PROMPT — Return all of the data exactly, with nothing left out but the pictures.

---------- RAW DATA

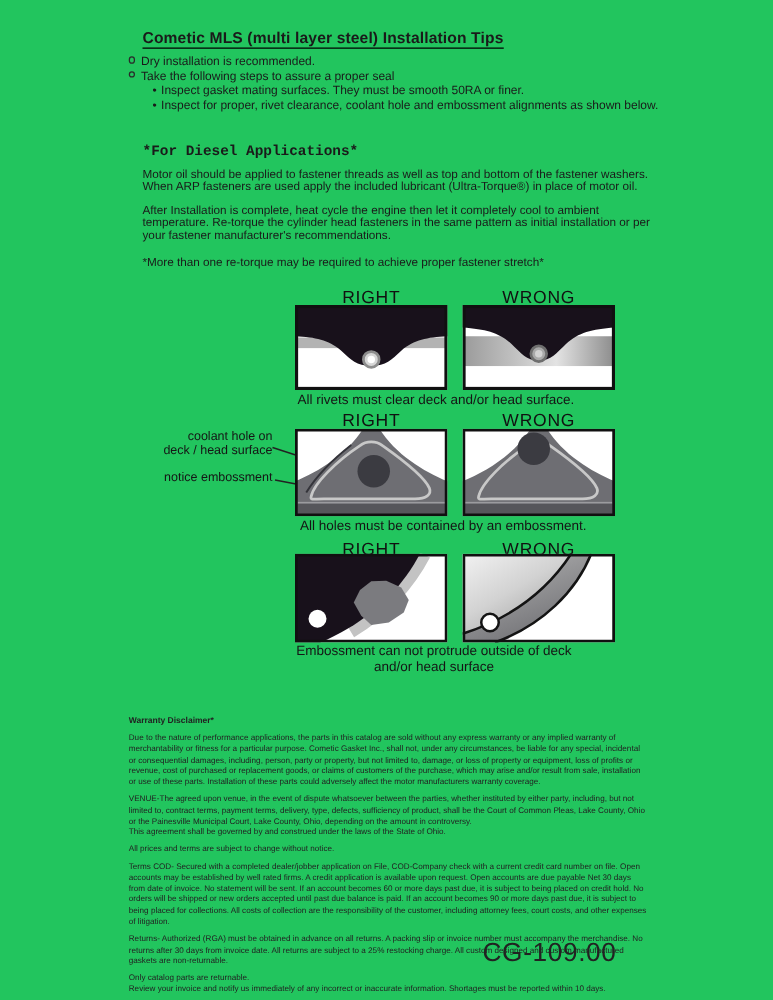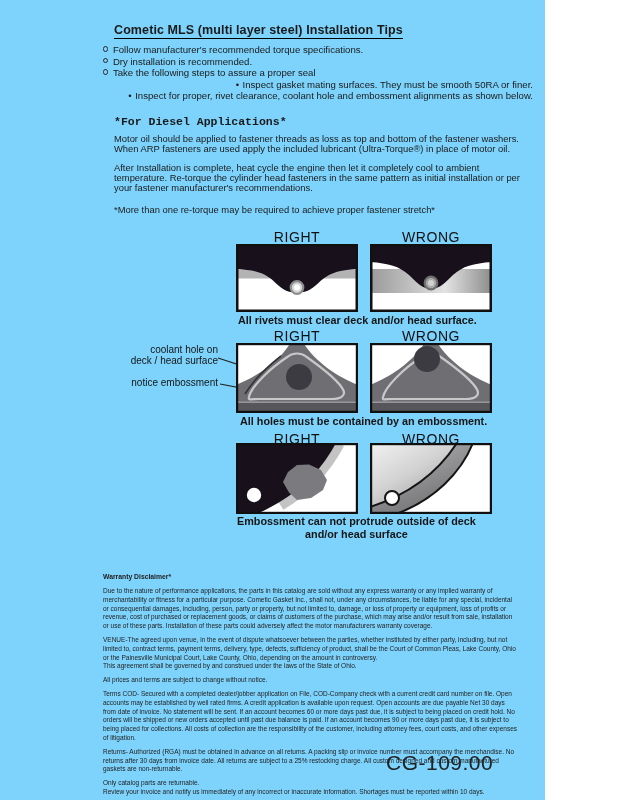"Cometic MLS (multi layer steel)" .page { background: #7dd3fc -> #22c55e; width: 545px -> 618px }
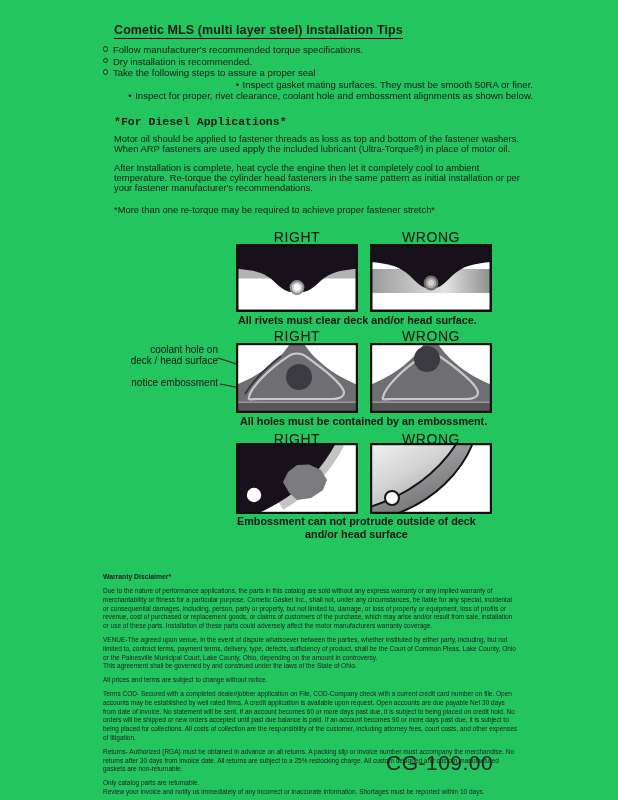"Follow manufacturer's recommended torque" div.b { html: <div>Follow manufacturer's recommended torque specifications.</div> -> none }
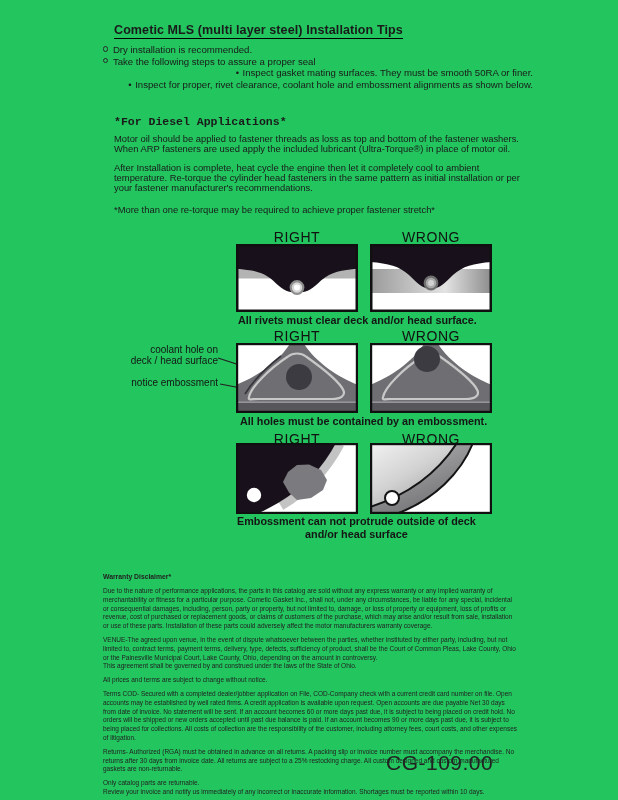"Inspect gasket mating surfaces. They" .sb { text-align: right -> none }
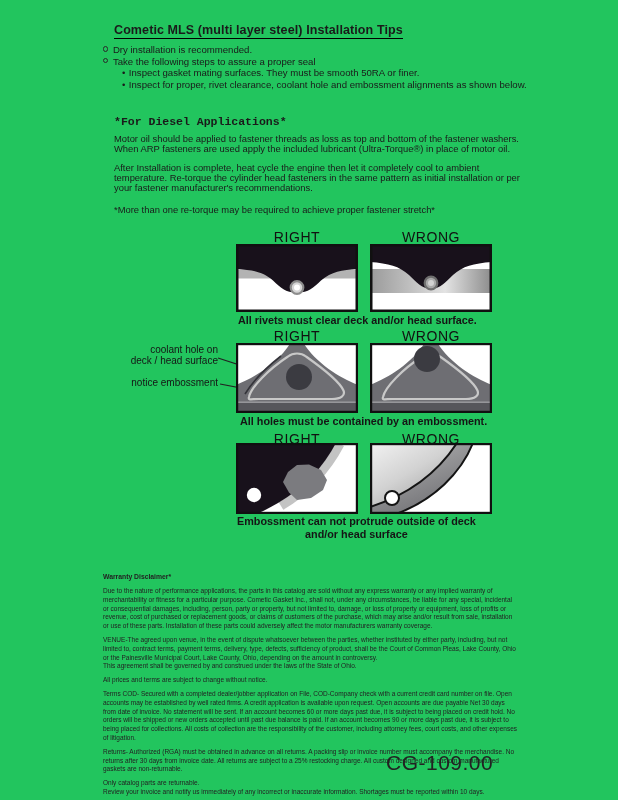"Motor oil should be applied" p { text: loss -> well }
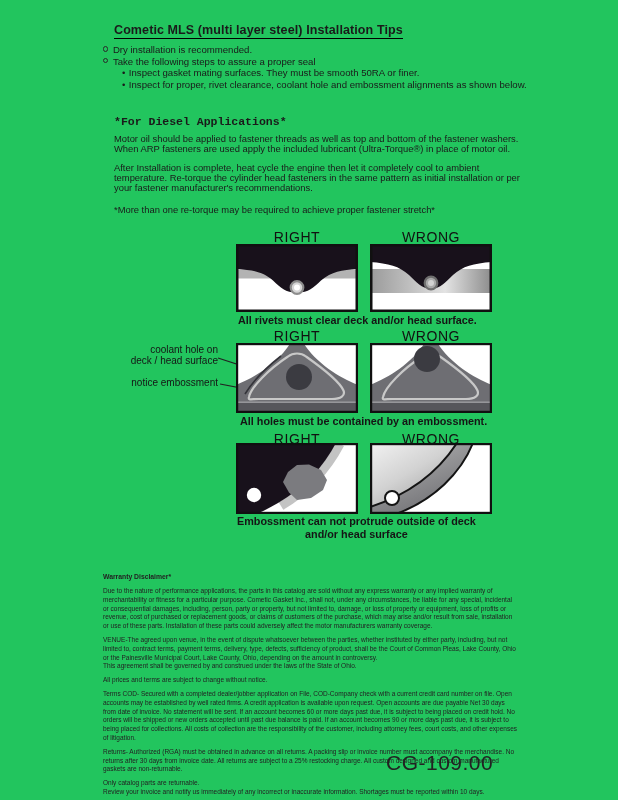"All rivets must clear deck" .cap { font-weight: bold -> none }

--------------------

WRITTEN REPLY —
"Cometic MLS (multi layer steel)" .page { background: #7dd3fc -> #22c55e; width: 545px -> 618px }
"Follow manufacturer's recommended torque" div.b { html: <div>Follow manufacturer's recommended torque specifications.</div> -> none }
"Inspect gasket mating surfaces. They" .sb { text-align: right -> none }
"Motor oil should be applied" p { text: loss -> well }
"All rivets must clear deck" .cap { font-weight: bold -> none }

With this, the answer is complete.